Go through the listing and pick out each line with the word "none" in it.

^^^^^^^^^^^^^^^^

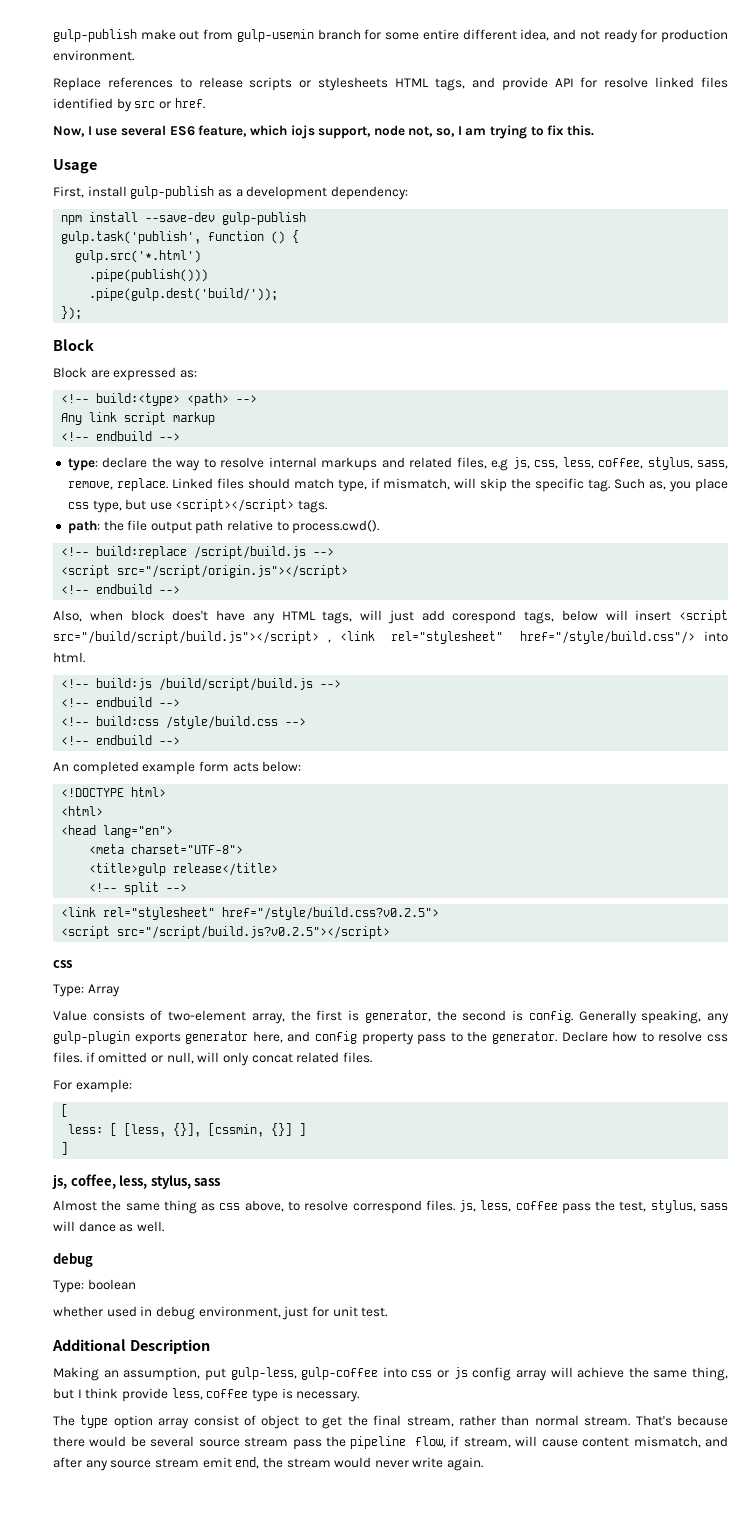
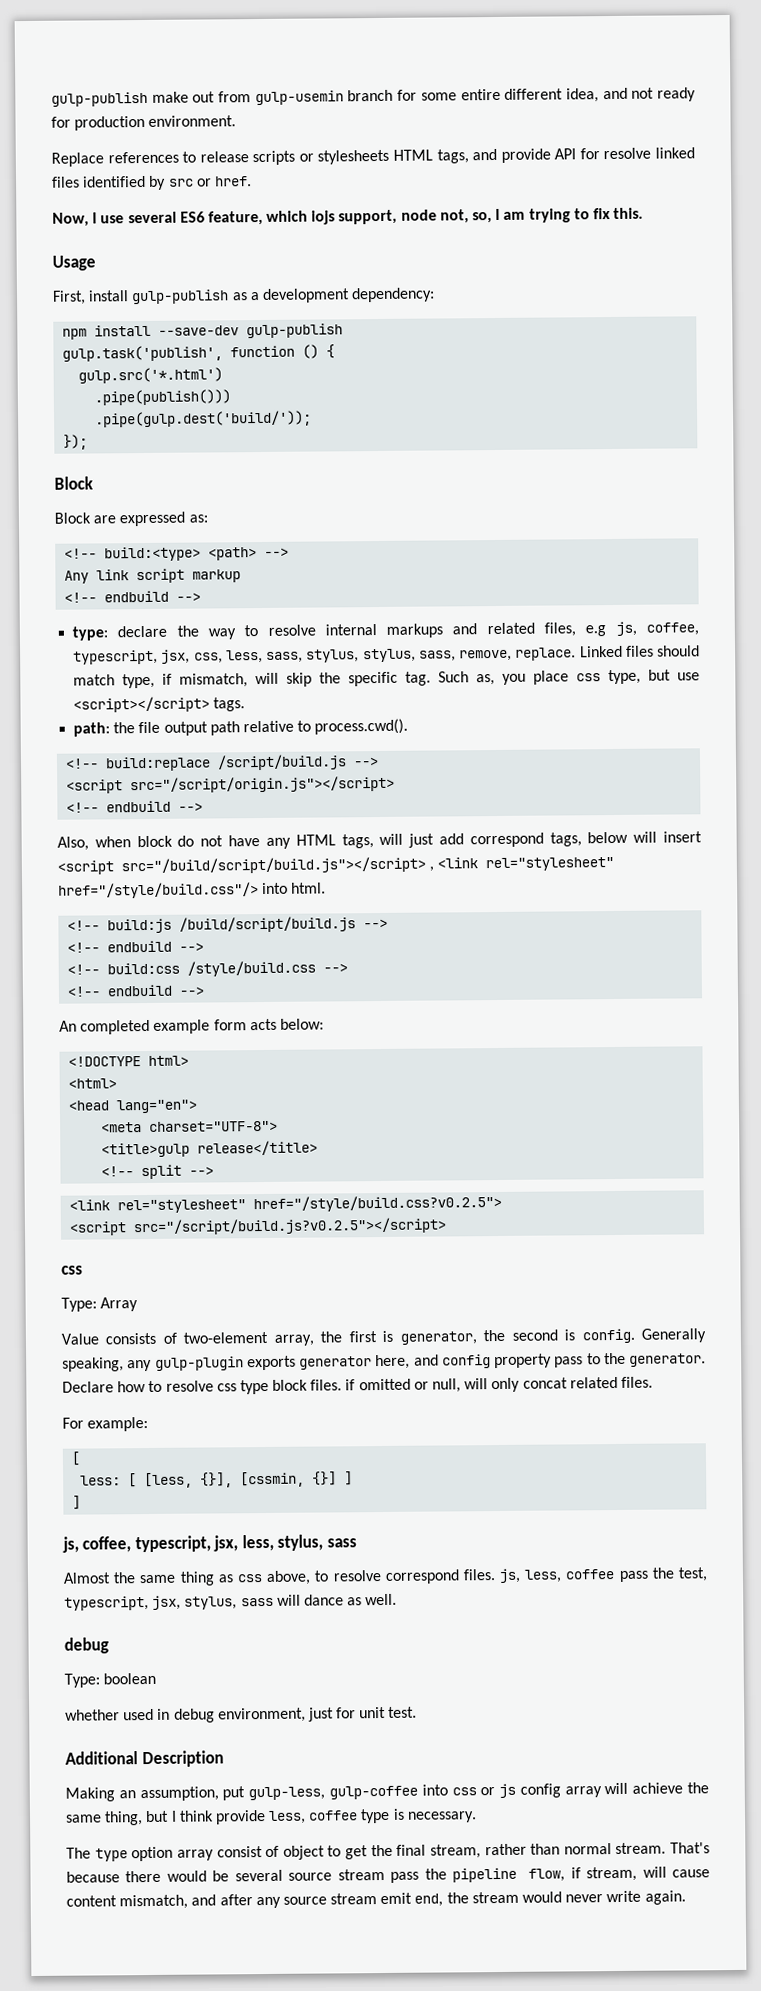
[534,457,644,469] css, less, coffee, -> [646,622,700,636] [73,649,360,665] coffee, typescript, jsx, css, less, sass, stylus,
[172,610,209,621] does't -> [177,835,224,847] do not
[452,610,517,624] corespond -> [469,832,544,848] correspond
(729, 1038) none -> [239,1379,309,1395] type block
(116, 1181) none -> [134,1535,239,1553] typescript, jsx,
(647, 1206) none -> [64,1595,182,1611] typescript, jsx,

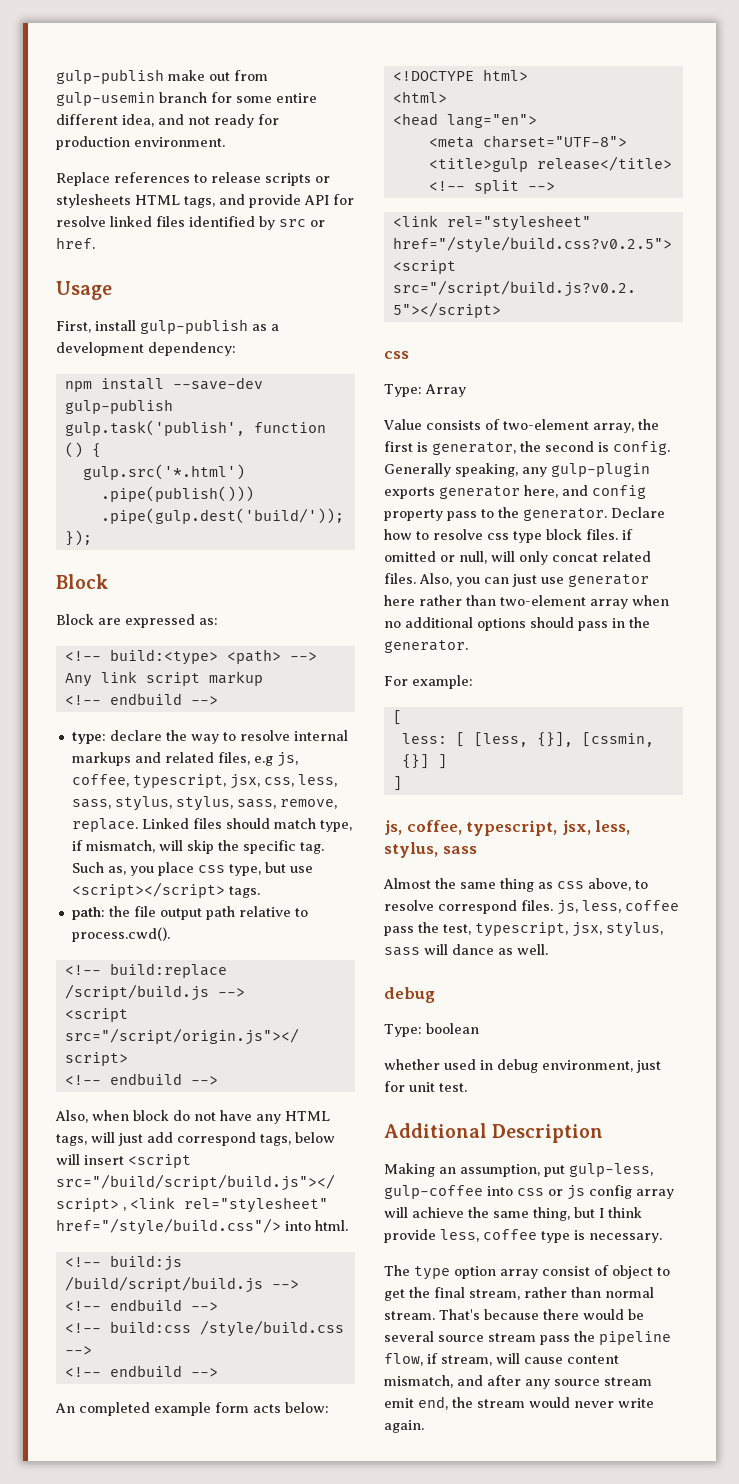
[52,207,644,227] // Now, I use several ES6 feature, which iojs support, node not, so, I am trying to fix this. -> (95, 243) none
(653, 1382) none -> [419,573,649,587] [384,595,669,609] [384,617,650,631] [384,640,468,653] Also, you can just use generator here rather than two-element array when no additional options should pass in the generator.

^^^^^^^^^^^^^^^^

(ANSWER TO THIS PROBLEM):
(729, 1038) none -> [239,1379,309,1395] type block
(116, 1181) none -> [134,1535,239,1553] typescript, jsx,
(647, 1206) none -> [64,1595,182,1611] typescript, jsx,
[52,207,644,227] // Now, I use several ES6 feature, which iojs support, node not, so, I am trying to fix this. -> (95, 243) none
(653, 1382) none -> [419,573,649,587] [384,595,669,609] [384,617,650,631] [384,640,468,653] Also, you can just use generator here rather than two-element array when no additional options should pass in the generator.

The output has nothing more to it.